The Benefits of Riddles for Kids

In a world where social media and networks are becoming increasingly important to subsequent generations, it is more important than ever to teach children in any way possible and to create bonds with them outside of the internet. One great way to achieve all of this that is being greatly neglected by almost everybody is riddles. Riddles are good for children in more ways than you may think.

Make them laugh: Nothing is more precious than a child’s laughter. Laughter is also a great way to motivate people to keep working when things seem monotonous. It helps us release stress, relaxes the brain and body, and just makes us feel good. Since this boredom is one of the larger problems associated with children’s learning, riddles are a good way to break up the day and relax the brain, while keeping it working.

Make them think: Critical thinking and problem solving skills are two of the most treasured abilities in our society today, demonstrated by the importance of the SAT and ACT in American society. Both of these tests are heavily based on critical thinking and problem solving skills. Riddles have been shown in several studies to improve children’s comprehension and creativity, making them a perfect workout for your brain.

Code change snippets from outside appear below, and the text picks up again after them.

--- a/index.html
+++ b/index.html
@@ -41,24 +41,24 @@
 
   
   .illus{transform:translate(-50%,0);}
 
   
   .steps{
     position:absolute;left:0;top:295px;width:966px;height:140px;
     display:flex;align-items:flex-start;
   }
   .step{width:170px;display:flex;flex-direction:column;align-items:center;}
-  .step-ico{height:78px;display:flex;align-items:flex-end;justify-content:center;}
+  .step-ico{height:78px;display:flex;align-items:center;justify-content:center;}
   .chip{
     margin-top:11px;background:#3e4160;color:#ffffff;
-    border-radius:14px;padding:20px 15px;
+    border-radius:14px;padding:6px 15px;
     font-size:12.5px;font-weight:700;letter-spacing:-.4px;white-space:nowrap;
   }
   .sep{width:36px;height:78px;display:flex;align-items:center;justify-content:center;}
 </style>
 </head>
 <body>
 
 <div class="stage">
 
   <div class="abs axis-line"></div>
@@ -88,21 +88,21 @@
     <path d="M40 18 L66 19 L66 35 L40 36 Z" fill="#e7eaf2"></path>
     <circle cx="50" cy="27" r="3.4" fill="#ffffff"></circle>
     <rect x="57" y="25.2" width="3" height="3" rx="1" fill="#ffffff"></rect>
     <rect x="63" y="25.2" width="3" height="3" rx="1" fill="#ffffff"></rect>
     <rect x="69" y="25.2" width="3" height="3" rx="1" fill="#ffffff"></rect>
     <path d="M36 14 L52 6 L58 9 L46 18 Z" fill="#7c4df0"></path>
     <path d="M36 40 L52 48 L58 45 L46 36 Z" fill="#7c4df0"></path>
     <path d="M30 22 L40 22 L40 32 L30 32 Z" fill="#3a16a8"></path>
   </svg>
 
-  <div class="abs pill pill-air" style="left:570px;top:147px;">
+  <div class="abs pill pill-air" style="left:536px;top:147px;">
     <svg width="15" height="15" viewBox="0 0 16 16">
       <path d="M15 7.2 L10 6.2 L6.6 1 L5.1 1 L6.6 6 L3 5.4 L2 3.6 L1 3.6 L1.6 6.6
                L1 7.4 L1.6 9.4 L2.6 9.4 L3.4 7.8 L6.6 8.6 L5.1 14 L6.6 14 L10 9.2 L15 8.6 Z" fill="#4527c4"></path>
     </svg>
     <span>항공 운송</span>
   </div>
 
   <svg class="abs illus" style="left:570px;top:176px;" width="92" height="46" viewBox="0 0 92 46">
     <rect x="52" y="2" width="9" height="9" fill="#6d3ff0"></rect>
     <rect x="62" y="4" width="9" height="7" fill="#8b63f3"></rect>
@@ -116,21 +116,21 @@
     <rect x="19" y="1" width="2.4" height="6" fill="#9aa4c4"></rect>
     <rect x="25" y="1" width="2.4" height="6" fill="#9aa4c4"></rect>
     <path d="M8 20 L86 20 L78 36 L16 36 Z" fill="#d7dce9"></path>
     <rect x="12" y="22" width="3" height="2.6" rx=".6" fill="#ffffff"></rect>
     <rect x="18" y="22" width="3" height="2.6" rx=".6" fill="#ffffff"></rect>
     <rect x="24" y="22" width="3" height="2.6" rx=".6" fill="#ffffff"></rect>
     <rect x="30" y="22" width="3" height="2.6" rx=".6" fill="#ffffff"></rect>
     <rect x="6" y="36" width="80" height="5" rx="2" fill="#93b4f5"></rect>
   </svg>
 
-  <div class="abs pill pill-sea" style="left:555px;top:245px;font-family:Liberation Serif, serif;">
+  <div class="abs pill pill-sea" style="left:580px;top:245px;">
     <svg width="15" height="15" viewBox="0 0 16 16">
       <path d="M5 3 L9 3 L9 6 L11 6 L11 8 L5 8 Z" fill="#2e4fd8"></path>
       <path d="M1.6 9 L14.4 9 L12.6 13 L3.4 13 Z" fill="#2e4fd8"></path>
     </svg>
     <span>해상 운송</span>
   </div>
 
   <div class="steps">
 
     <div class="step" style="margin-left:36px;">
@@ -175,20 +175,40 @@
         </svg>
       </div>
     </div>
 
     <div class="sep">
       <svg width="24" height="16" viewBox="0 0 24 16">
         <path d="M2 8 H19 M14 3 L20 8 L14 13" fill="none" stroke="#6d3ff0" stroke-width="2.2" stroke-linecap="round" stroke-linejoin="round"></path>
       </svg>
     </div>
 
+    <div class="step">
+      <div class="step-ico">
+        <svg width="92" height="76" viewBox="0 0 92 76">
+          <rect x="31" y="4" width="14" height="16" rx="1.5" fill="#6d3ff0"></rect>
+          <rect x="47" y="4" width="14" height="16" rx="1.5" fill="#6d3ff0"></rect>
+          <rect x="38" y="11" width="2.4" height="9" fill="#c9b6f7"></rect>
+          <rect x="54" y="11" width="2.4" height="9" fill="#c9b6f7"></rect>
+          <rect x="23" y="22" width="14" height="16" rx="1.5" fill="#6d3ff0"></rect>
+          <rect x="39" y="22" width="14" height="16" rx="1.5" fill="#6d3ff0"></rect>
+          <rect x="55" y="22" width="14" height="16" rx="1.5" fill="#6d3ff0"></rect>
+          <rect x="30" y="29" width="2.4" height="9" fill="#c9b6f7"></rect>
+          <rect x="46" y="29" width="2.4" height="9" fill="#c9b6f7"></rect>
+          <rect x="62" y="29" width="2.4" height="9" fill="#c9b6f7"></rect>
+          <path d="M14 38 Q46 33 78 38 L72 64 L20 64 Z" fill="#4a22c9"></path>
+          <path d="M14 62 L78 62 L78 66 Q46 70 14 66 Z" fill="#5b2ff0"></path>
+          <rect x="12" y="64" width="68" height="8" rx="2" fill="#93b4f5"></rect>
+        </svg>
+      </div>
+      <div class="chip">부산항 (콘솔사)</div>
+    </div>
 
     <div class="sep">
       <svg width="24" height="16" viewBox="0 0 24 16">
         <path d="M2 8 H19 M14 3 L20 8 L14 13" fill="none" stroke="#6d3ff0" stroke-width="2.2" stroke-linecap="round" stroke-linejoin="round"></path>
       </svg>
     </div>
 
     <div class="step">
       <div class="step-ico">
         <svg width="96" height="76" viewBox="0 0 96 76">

Improve their reading comprehension: In the United States literacy rates are at 99 percent, but comprehension is another story. Everybody can read but this doesn’t mean they can understand more complex subject matter. Riddles improve reading comprehension skills by expanding vocabulary and understanding of words.

Expand their vocabulary: When children (and really everyone) encounter words that they don’t understand they figure them out through context. Riddles give words a great deal of context which makes it easier for children to learn, remember and use these words. In another way, riddles force kids to ask more questions about words they don’t understand.

Allowing them to teach: Teaching kids riddles allows them to know something that is easily repeated and taught to other people. Rather than just repeating information they learn onto tests they can also teach these riddles to their peers, parents, and teachers. This reinforces their understanding of the riddle and it also allows them to interact with people in a constructive social way.